This is me not bitching about Visalia.....
current location: Visalia, California
Sounds:: Goldberg Variations
Antibiotics+fever== world's best drugs. Or at least I think so, I suppose they're not supposed to be. Watching 'You're the worst'........kind of questioning a lot of things in my life. I hate seeing a person I can relate to on TV. Why? Well, because I despise the fact that I haven't owned it on my own. OK, scratch that--- I have. I've owned being me. I shouldn't feel the need to relate myself to any sort of television character; but maybe my lack of self-esteem gives forth to that. At the same time, it's still my choice. Granted, it's not always my choice how I feel about myself, but I can put forth the effort to feel better about me.
Going to a therapist.
Wondering how I could pull off the jobs I've had..... being a business owner, someone in training to be sommelier, set designer, photographer, newspaper employee, ranch hand....to name a few.

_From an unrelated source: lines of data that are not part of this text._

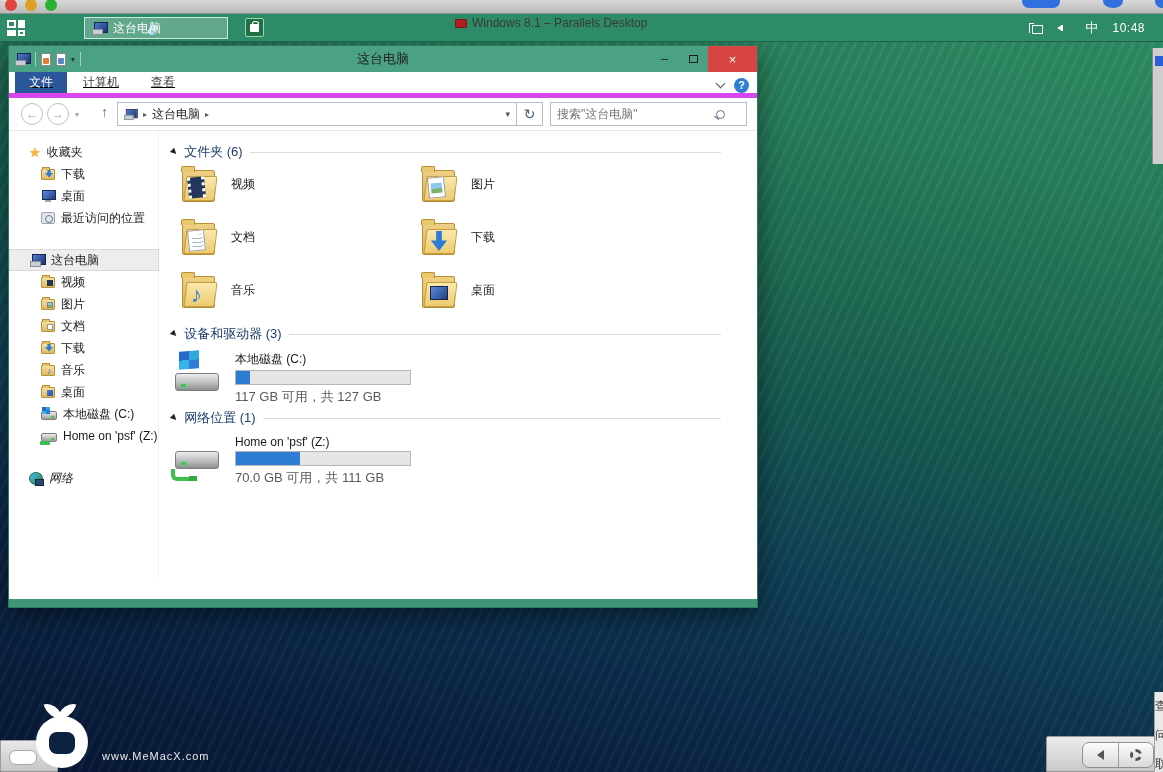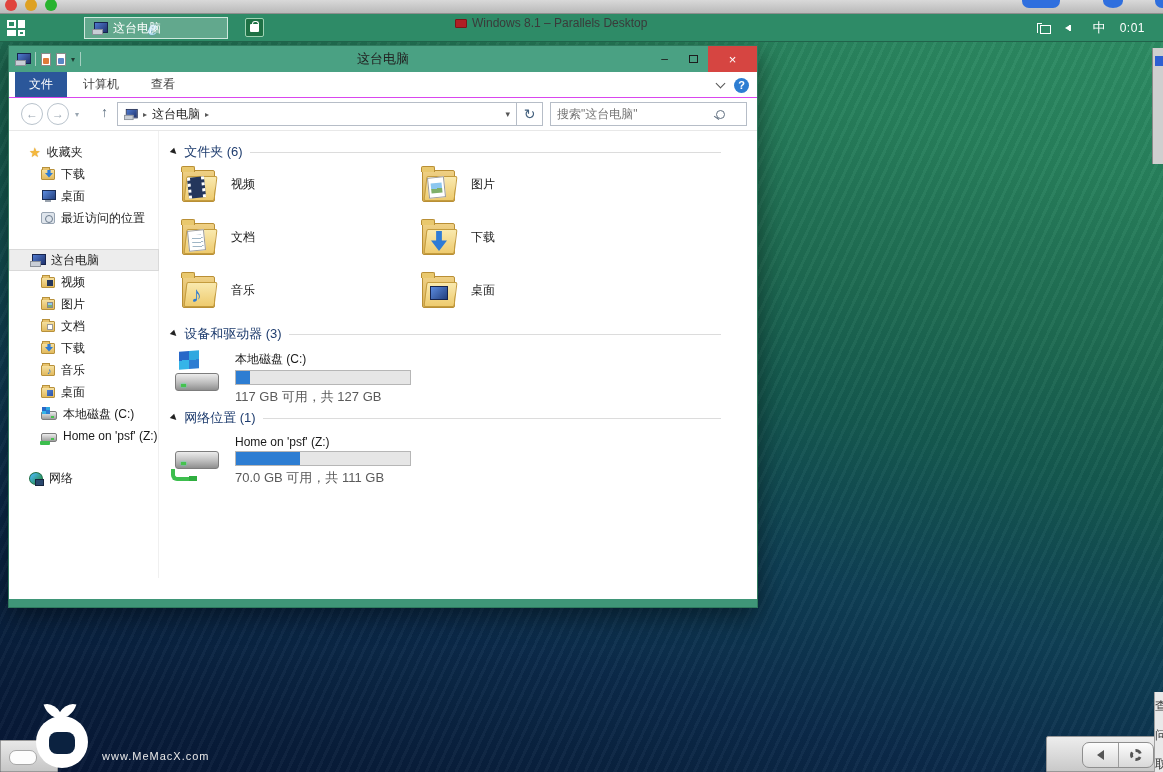"0:01" span.tray-time { text: 0:01 -> 10:48 }
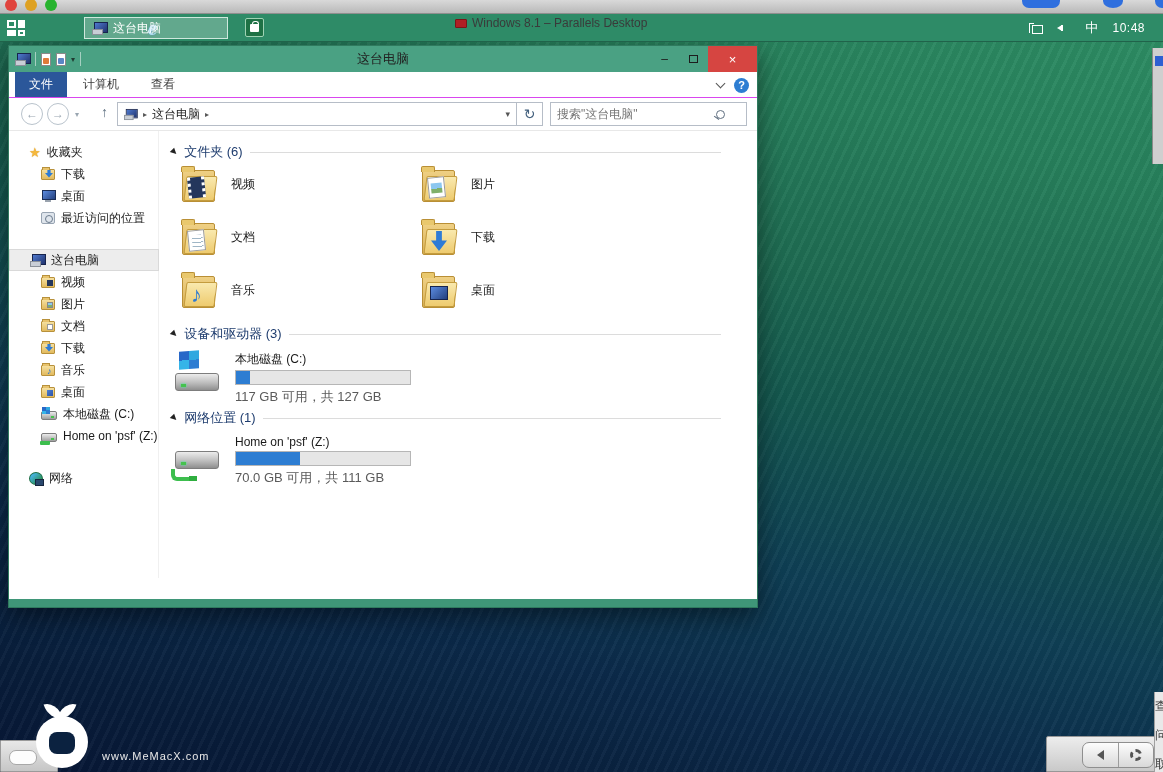"文件" .ribbon { border-bottom: 1px solid #d946ef -> 5px solid #d946ef; text-decoration: none -> underline }
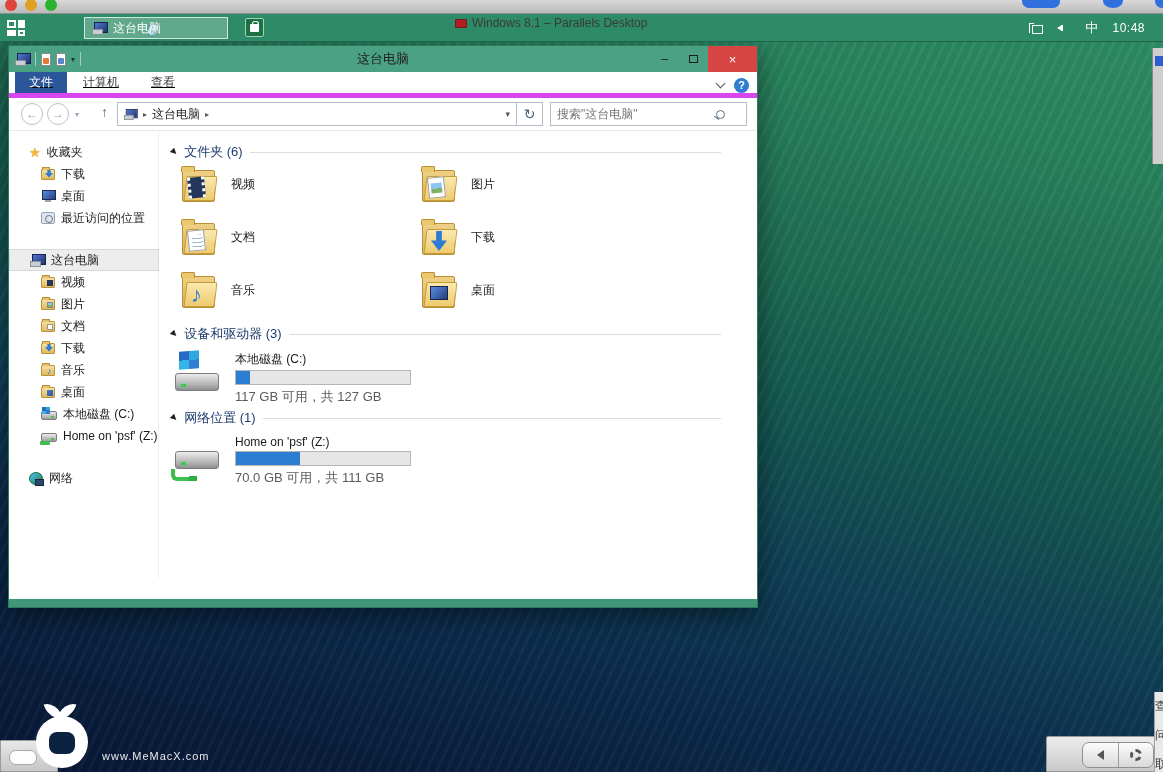"网络" div.srow { font-style: none -> italic }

Maybe that just says that I can't commit to a job. Now I just want to work for Toys'R'Us. Why? 'Cause I love toys.
Oh wait....why do I love toys? I refuse to grow up, that's why.
Sometimes I wonder if I've lost brain-cells, although I really don't think I have. I just think I'm at a total loss......

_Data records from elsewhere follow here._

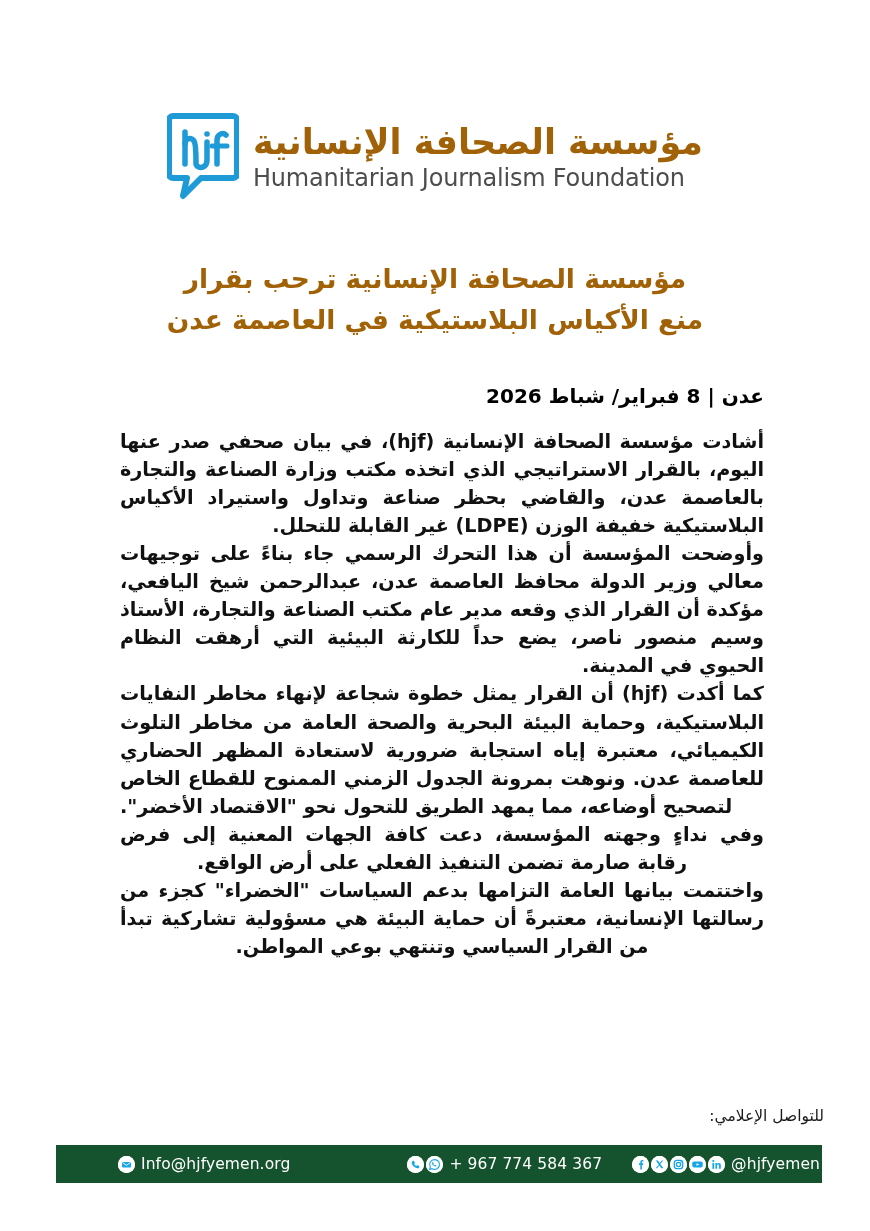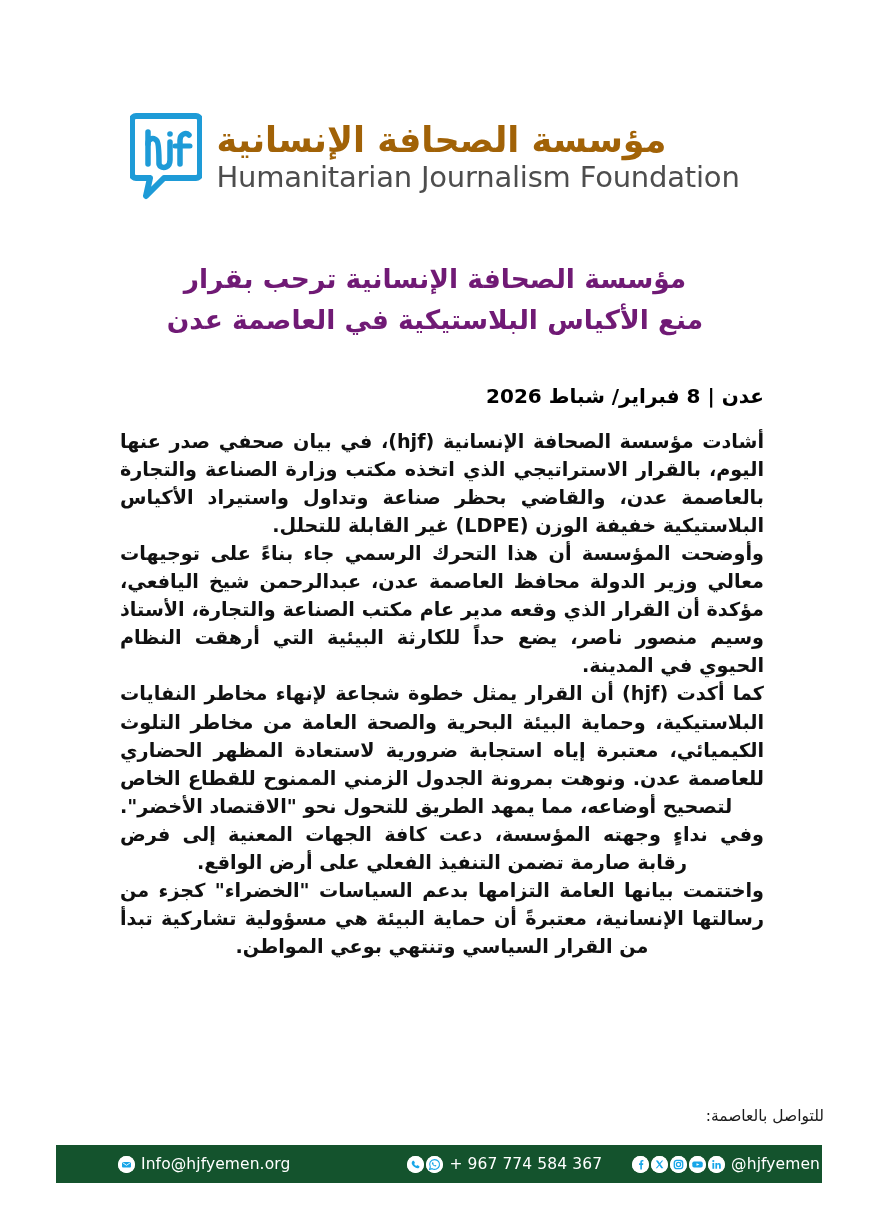"Humanitarian Journalism Foundation" .logo-en { font-size: 29px -> 24px }
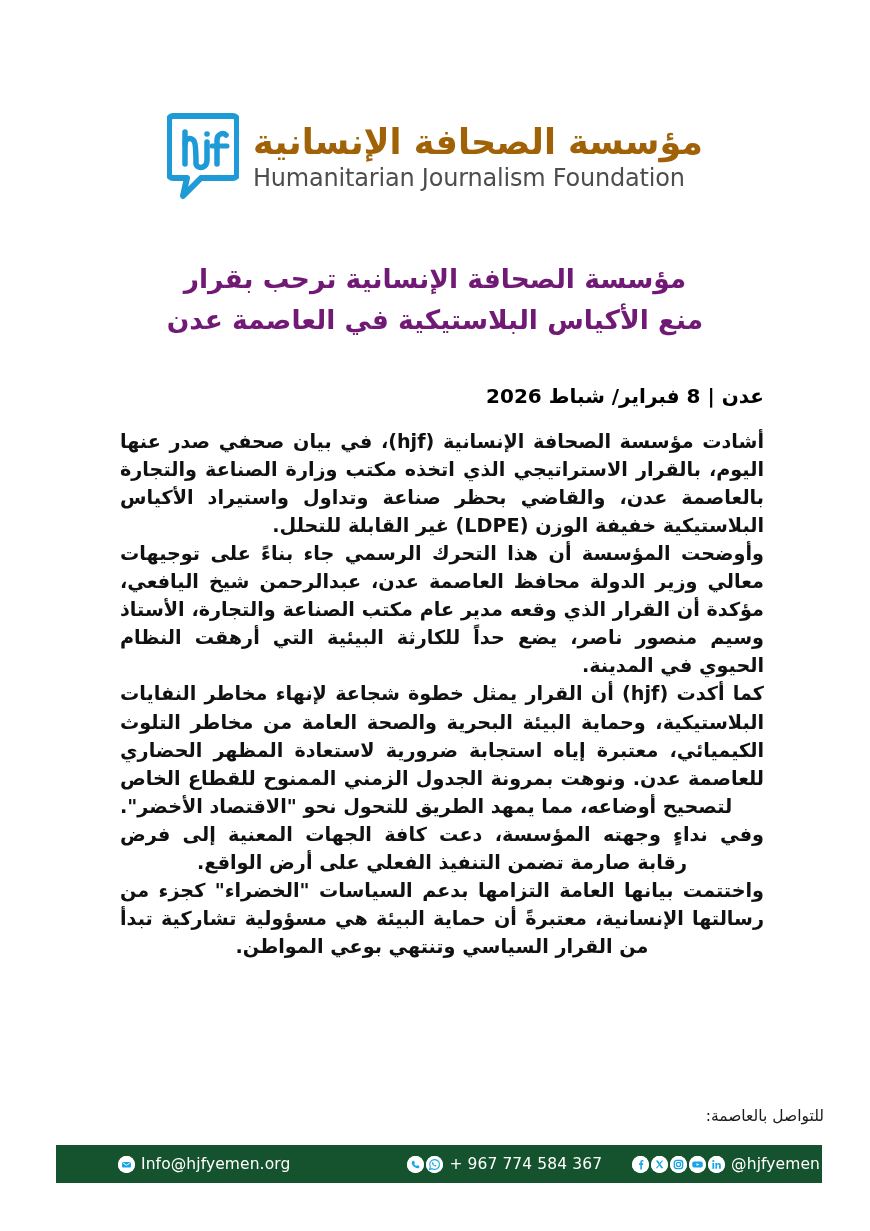"مؤسسة الصحافة الإنسانية ترحب بقرار" .headline { color: #701a75 -> #a16207 }
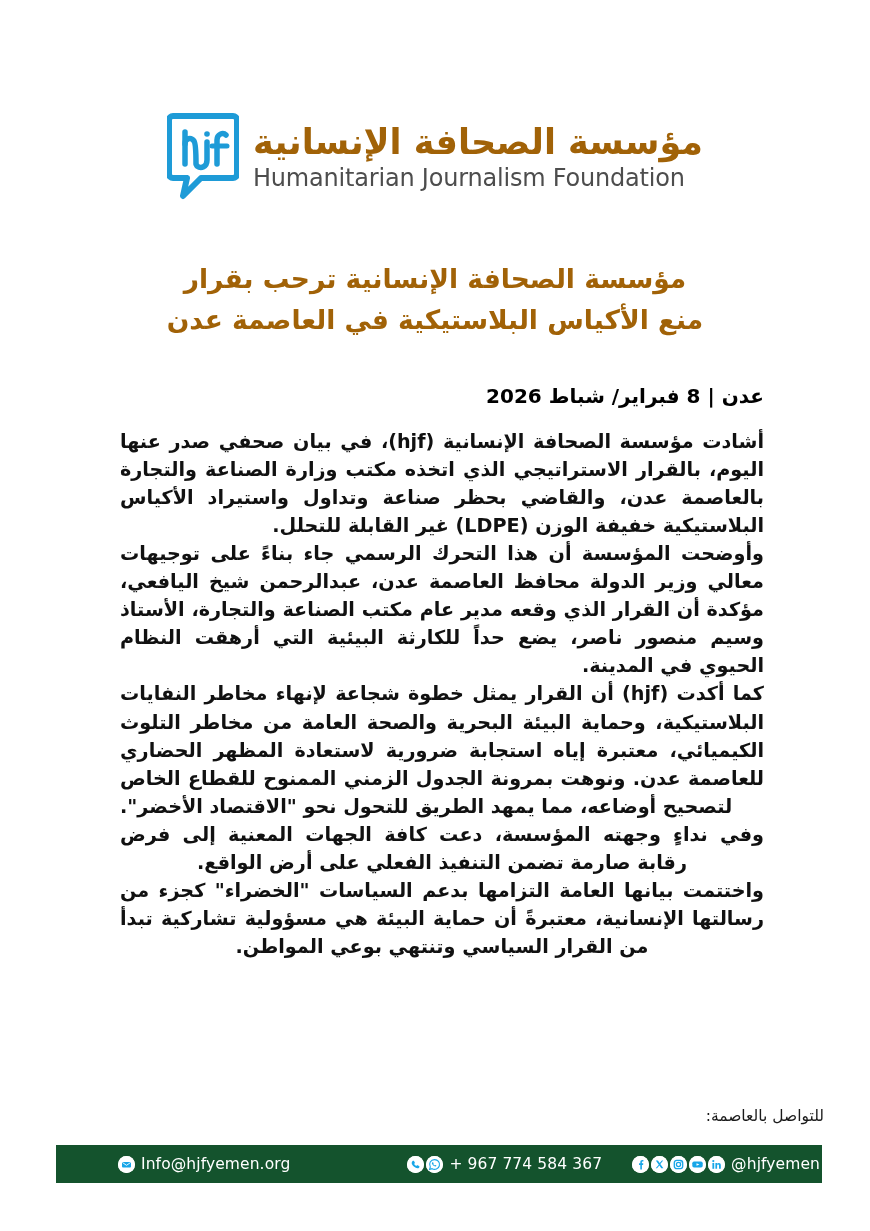"للتواصل بالعاصمة:" div.contact-label { text: بالعاصمة -> الإعلامي }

It's almost like I've been buried for 6 years. I wish I could give it a legitimate explanation, but I can't. There's no excuse for it.
At the same time- I also just want to write a blog about the beginning to end of Law and Order SVU. So there's my goals. No surprise there.
Also, My husband and I have been working on a youtube series doing commentary on Project Runway. Who the fuck does that shit?
People who dont give a fuck. I guess.